**TASK OBJECTIVE**
Start at the line with "background:#fff; position:absolute; left:0;" in the records below, stop at the line with "top:28px; width:440px; height:47px;", and return every line in that span exactly, the two end lines included.

━━━━━━━━━━━━━━━━

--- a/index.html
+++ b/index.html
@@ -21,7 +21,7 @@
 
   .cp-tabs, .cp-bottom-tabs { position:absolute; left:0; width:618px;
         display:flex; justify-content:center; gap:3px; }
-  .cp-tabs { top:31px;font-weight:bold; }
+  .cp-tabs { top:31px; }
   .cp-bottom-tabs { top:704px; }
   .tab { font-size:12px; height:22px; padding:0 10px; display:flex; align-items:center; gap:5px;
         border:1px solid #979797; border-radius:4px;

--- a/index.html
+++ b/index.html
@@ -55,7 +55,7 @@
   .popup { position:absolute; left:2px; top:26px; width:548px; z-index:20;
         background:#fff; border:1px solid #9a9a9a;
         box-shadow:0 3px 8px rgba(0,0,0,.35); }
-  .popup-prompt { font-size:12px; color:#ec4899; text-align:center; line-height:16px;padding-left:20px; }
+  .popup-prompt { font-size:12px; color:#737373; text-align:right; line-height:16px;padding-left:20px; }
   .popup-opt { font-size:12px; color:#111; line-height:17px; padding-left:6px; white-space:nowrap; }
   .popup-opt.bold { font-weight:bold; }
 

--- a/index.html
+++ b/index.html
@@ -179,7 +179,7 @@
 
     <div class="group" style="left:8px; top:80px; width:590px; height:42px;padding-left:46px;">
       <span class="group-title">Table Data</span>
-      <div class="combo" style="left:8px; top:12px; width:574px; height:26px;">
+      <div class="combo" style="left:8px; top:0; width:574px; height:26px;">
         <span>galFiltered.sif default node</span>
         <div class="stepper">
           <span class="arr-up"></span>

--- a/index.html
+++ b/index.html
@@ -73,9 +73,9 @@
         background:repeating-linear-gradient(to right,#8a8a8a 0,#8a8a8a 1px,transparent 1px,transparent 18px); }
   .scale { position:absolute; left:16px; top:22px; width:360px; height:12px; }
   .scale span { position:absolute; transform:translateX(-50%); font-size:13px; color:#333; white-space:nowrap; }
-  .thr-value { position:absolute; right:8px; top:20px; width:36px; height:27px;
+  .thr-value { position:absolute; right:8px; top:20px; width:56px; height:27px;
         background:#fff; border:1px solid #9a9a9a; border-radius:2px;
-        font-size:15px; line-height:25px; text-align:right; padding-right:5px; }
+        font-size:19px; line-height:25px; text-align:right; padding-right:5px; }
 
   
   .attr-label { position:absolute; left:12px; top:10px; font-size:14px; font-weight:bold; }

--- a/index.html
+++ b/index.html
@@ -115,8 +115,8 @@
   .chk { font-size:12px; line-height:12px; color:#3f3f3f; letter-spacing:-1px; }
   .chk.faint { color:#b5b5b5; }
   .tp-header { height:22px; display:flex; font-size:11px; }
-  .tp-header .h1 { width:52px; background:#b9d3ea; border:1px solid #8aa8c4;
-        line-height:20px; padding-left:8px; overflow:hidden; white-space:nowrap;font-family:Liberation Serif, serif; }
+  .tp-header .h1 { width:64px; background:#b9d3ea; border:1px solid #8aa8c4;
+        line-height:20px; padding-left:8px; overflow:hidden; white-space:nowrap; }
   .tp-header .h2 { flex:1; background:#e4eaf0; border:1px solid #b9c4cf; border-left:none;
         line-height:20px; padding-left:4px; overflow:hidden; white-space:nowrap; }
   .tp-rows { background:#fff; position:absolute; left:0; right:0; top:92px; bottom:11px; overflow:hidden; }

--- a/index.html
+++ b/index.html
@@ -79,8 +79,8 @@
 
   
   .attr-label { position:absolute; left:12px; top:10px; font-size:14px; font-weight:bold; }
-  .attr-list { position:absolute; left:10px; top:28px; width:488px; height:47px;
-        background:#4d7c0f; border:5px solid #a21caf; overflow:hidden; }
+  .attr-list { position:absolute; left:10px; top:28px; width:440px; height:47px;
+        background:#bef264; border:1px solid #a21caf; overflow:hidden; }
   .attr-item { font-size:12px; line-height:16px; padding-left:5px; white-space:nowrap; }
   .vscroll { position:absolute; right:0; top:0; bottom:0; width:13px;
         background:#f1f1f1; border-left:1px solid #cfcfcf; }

━━━━━━━━━━━━━━━━

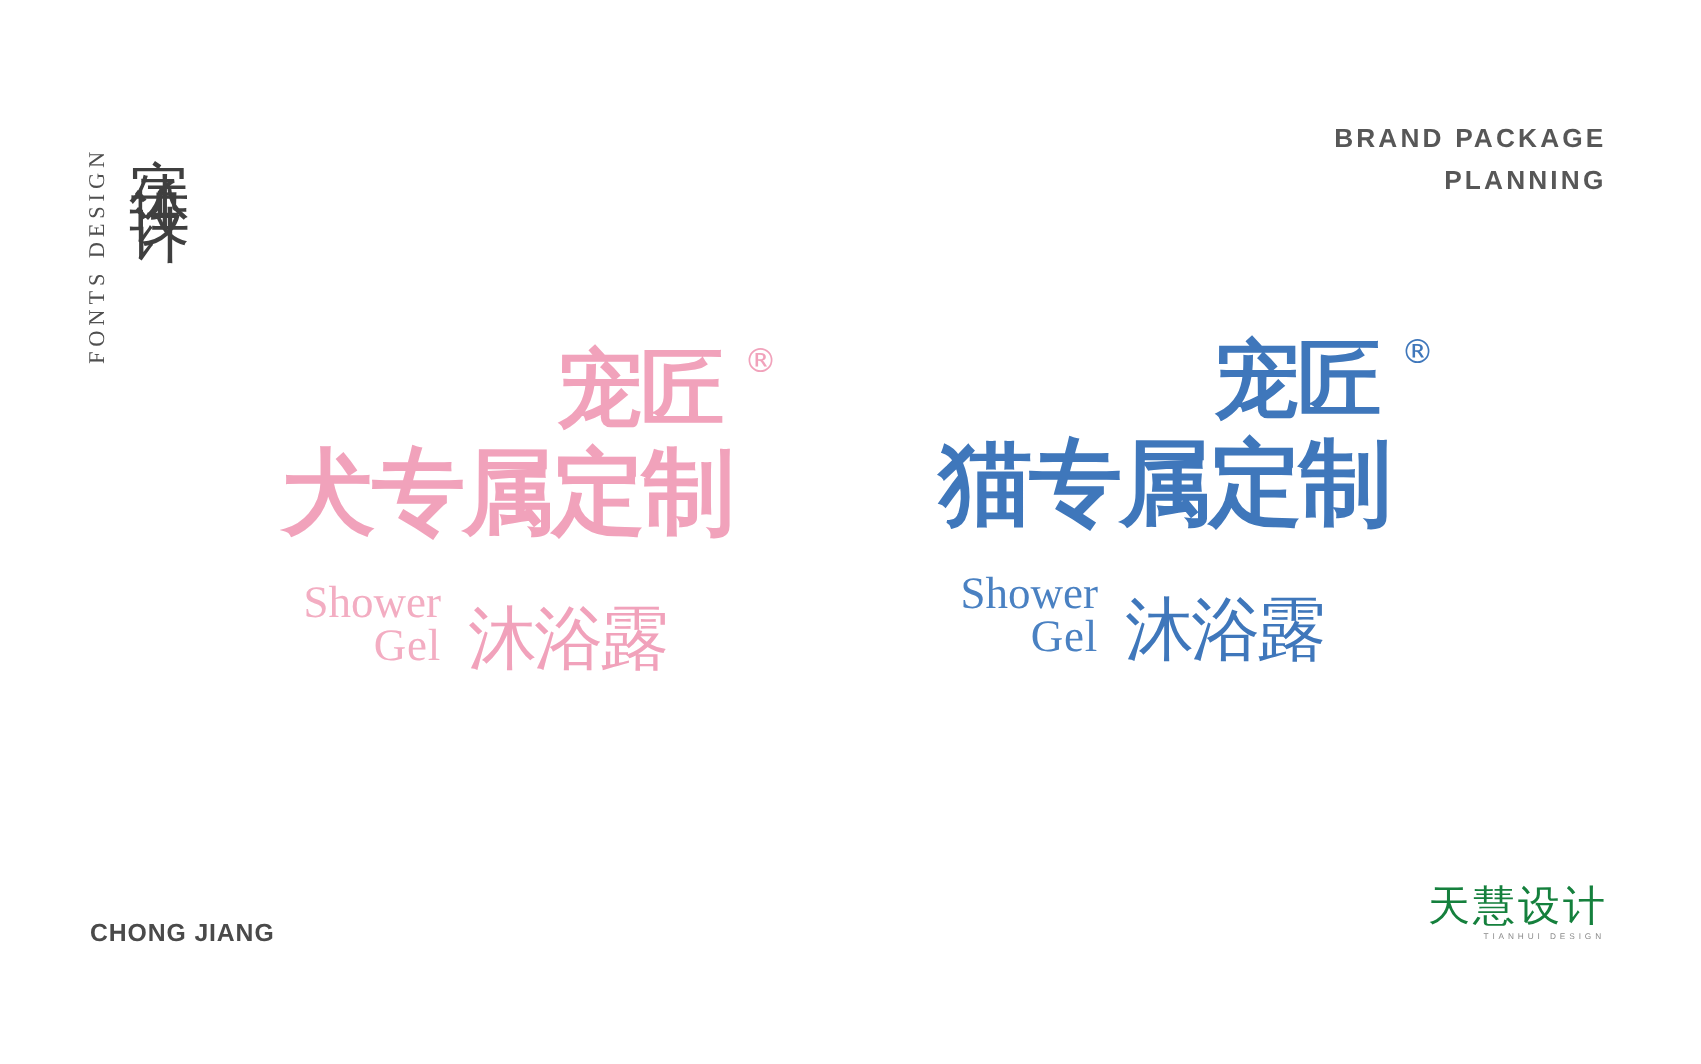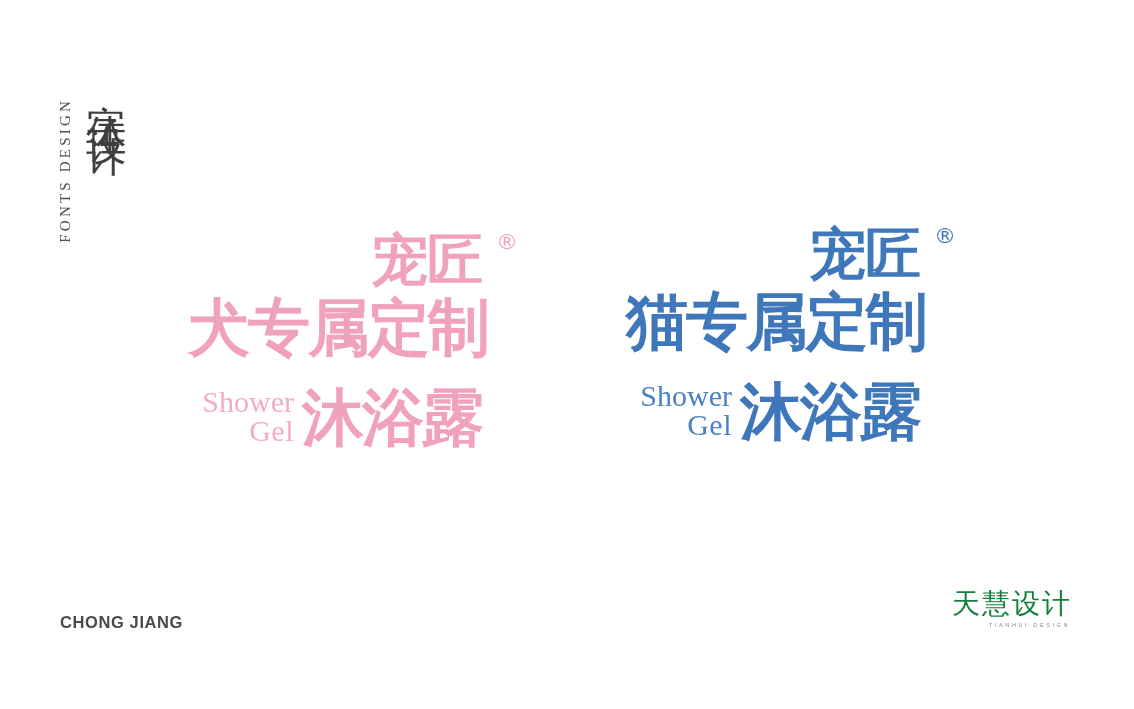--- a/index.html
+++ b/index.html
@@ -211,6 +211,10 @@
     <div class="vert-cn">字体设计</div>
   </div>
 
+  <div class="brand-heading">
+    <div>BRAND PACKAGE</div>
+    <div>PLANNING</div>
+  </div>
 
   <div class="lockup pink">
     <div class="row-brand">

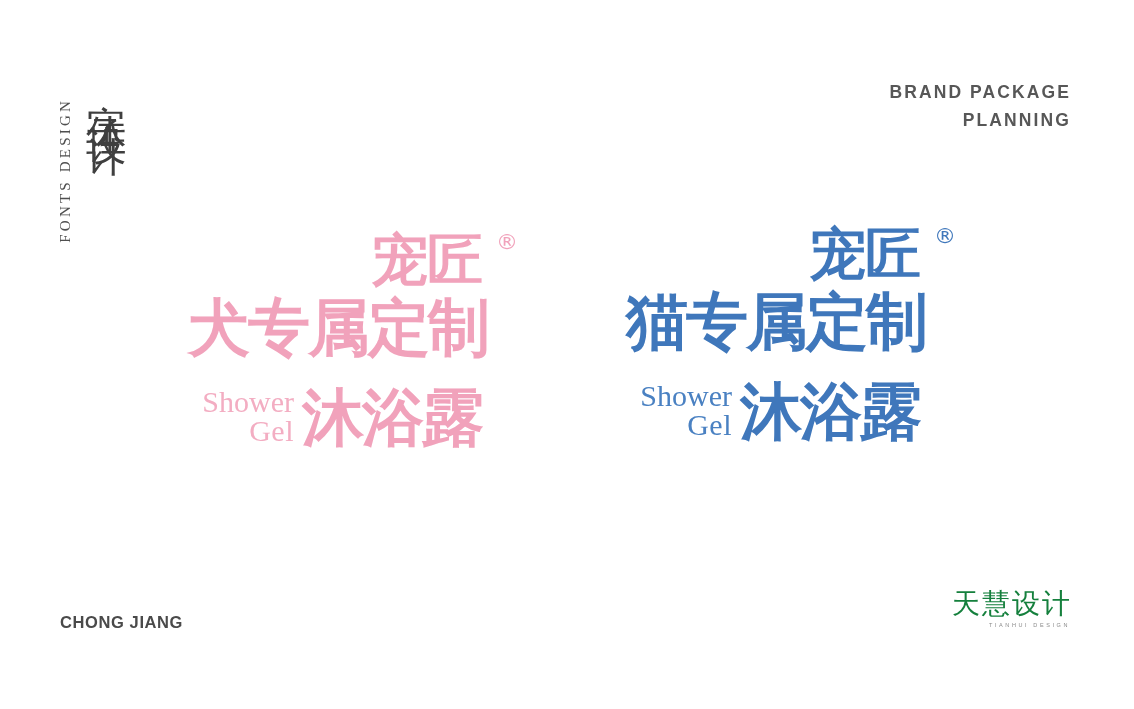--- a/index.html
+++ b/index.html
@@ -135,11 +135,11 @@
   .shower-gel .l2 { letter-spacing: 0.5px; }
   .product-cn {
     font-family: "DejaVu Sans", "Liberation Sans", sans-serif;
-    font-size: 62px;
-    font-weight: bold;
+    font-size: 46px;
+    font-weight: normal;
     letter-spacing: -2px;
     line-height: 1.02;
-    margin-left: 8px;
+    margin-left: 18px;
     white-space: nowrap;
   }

━━━━━━━━━━━━━━━━

**TASK ANSWER**
   .tp-rows { background:#fff; position:absolute; left:0; right:0; top:92px; bottom:11px; overflow:hidden; }

--- a/index.html
+++ b/index.html
@@ -79,8 +79,8 @@
 
   
   .attr-label { position:absolute; left:12px; top:10px; font-size:14px; font-weight:bold; }
-  .attr-list { position:absolute; left:10px; top:28px; width:488px; height:47px;
-        background:#4d7c0f; border:5px solid #a21caf; overflow:hidden; }
+  .attr-list { position:absolute; left:10px; top:28px; width:440px; height:47px;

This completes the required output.